-- RECORDS PROVIDED follows --

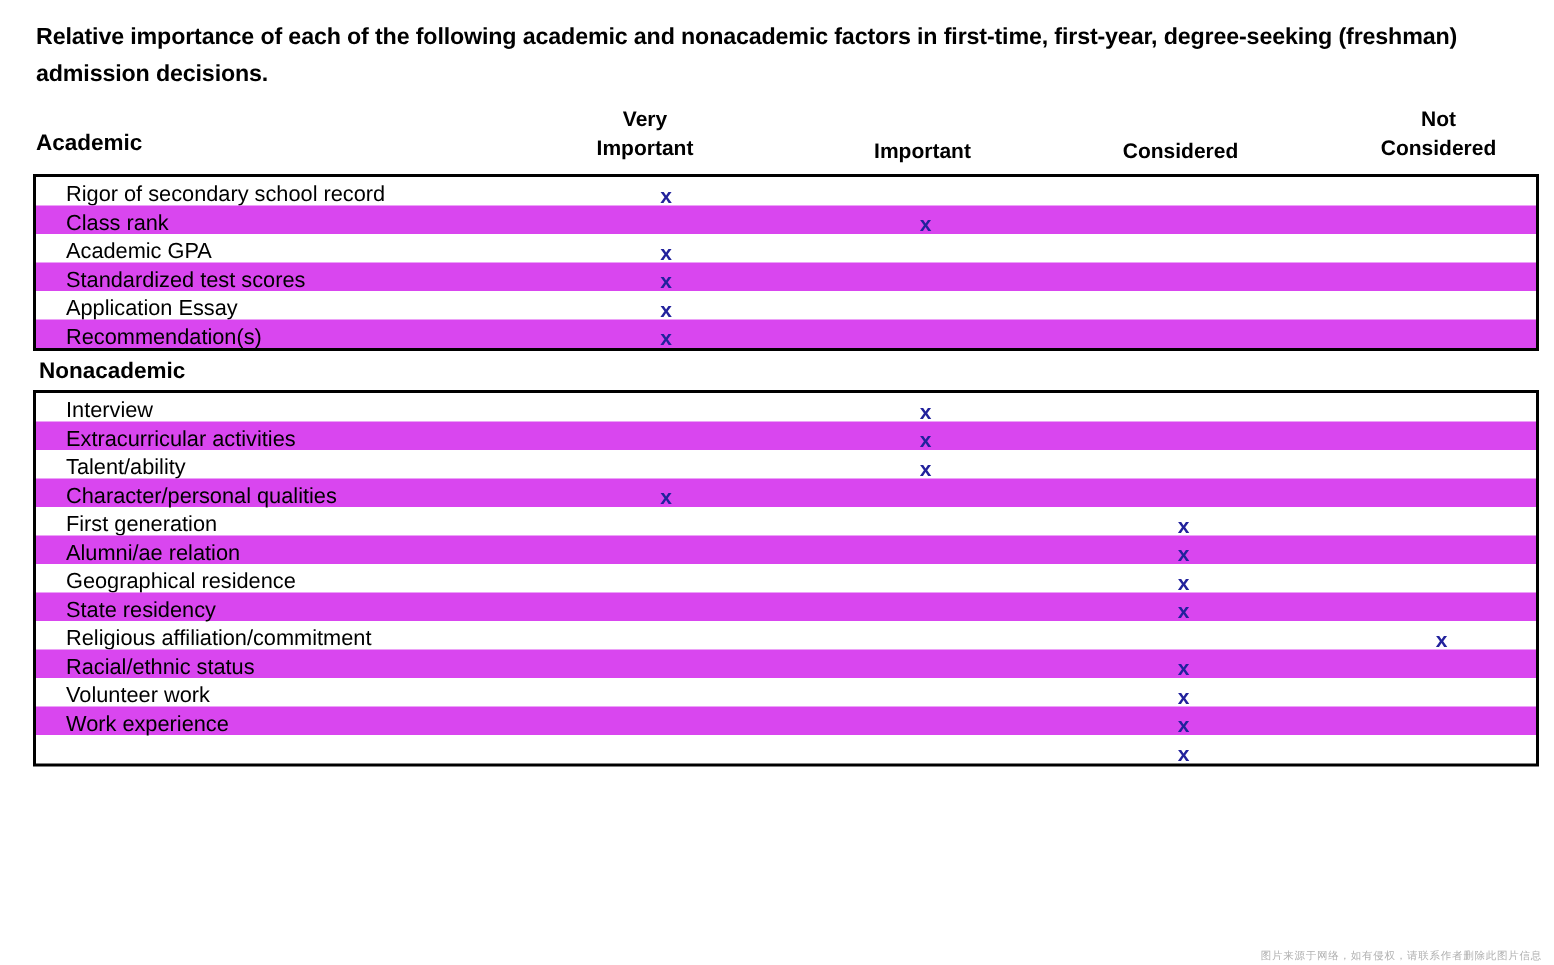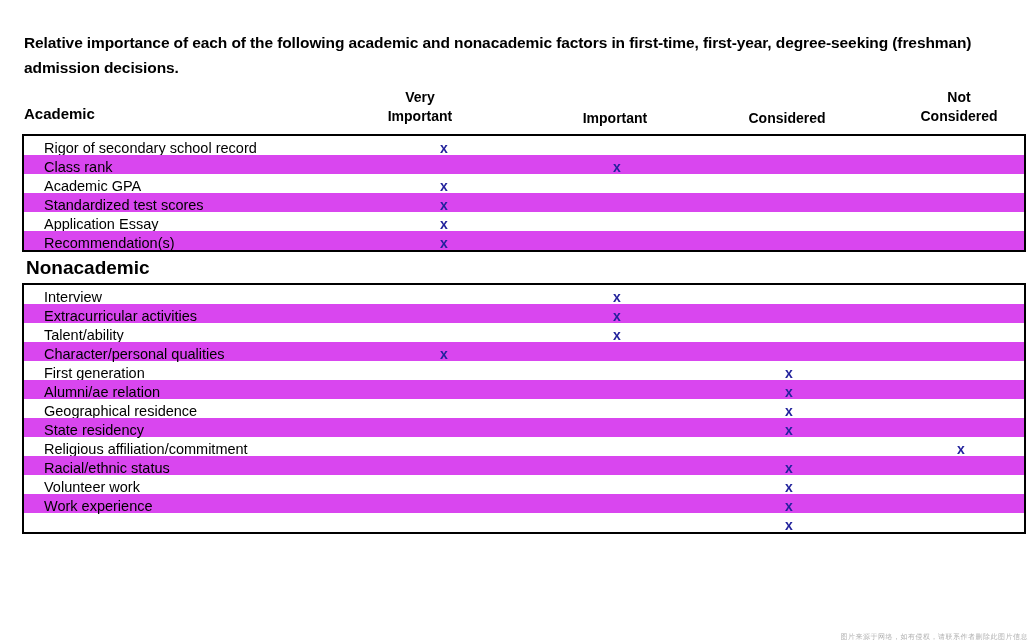--- a/index.html
+++ b/index.html
@@ -19,21 +19,21 @@
     width: 1036px;
     height: 643px;
     box-sizing: border-box;
     padding: 10px 12px 0 20px;
   }
   .title {
     font-size: 15.5px;
     font-weight: bold;
     line-height: 25px;
     letter-spacing: -0.1px;
-    margin: 20px 0 0 4px;
+    margin: 2px 0 0 4px;
     width: 960px;
   }
   .col-headers {
     position: relative;
     height: 46px;
     margin-top: 8px;
   }
   .section-label {
     position: absolute;
     left: 4px;
@@ -76,21 +76,21 @@
   .mark {
     position: absolute;
     top: 0;
     line-height: 25.5px;
     font-size: 14px;
     font-weight: bold;
     color: #22229c;
     transform: translateX(-50%);
   }
   .subhead {
-    font-size: 19px;
+    font-size: 15px;
     font-weight: bold;
     margin: 5px 0 4px 6px;
   }
   .footer-note {
     position: absolute;
     right: 8px;
     bottom: 1px;
     font-size: 7px;
     color: #b0b0b0;
     letter-spacing: 0.5px;
@@ -100,21 +100,21 @@
 </head>
 <body>
 
 <div class="page">
 
   <div class="title">Relative importance of each of the following academic and nonacademic factors in first-time, first-year, degree-seeking (freshman) admission decisions.</div>
 
   <div class="col-headers">
     <div class="section-label">Academic</div>
 
-    <div class="chead two-line" style="left:400px;text-align:center;">
+    <div class="chead two-line" style="left:410px;text-align:center;">
       <div>Very</div>
       <div>Important</div>
     </div>
     <div class="chead one-line" style="left:595px;">
       <div>Important</div>
     </div>
     <div class="chead one-line" style="left:767px;">
       <div>Considered</div>
     </div>
     <div class="chead two-line" style="left:939px;">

-- RECORDS PROVIDED concluded --

TRY IT >>
A precise copy of each record, with the images removed, should be output.

RESPONSE >>
--- a/index.html
+++ b/index.html
@@ -19,21 +19,21 @@
     width: 1036px;
     height: 643px;
     box-sizing: border-box;
     padding: 10px 12px 0 20px;
   }
   .title {
     font-size: 15.5px;
     font-weight: bold;
     line-height: 25px;
     letter-spacing: -0.1px;
-    margin: 20px 0 0 4px;
+    margin: 2px 0 0 4px;
     width: 960px;
   }
   .col-headers {
     position: relative;
     height: 46px;
     margin-top: 8px;
   }
   .section-label {
     position: absolute;
     left: 4px;
@@ -76,21 +76,21 @@
   .mark {
     position: absolute;
     top: 0;
     line-height: 25.5px;
     font-size: 14px;
     font-weight: bold;
     color: #22229c;
     transform: translateX(-50%);
   }
   .subhead {
-    font-size: 19px;
+    font-size: 15px;
     font-weight: bold;
     margin: 5px 0 4px 6px;
   }
   .footer-note {
     position: absolute;
     right: 8px;
     bottom: 1px;
     font-size: 7px;
     color: #b0b0b0;
     letter-spacing: 0.5px;
@@ -100,21 +100,21 @@
 </head>
 <body>
 
 <div class="page">
 
   <div class="title">Relative importance of each of the following academic and nonacademic factors in first-time, first-year, degree-seeking (freshman) admission decisions.</div>
 
   <div class="col-headers">
     <div class="section-label">Academic</div>
 
-    <div class="chead two-line" style="left:400px;text-align:center;">
+    <div class="chead two-line" style="left:410px;text-align:center;">
       <div>Very</div>
       <div>Important</div>
     </div>
     <div class="chead one-line" style="left:595px;">
       <div>Important</div>
     </div>
     <div class="chead one-line" style="left:767px;">
       <div>Considered</div>
     </div>
     <div class="chead two-line" style="left:939px;">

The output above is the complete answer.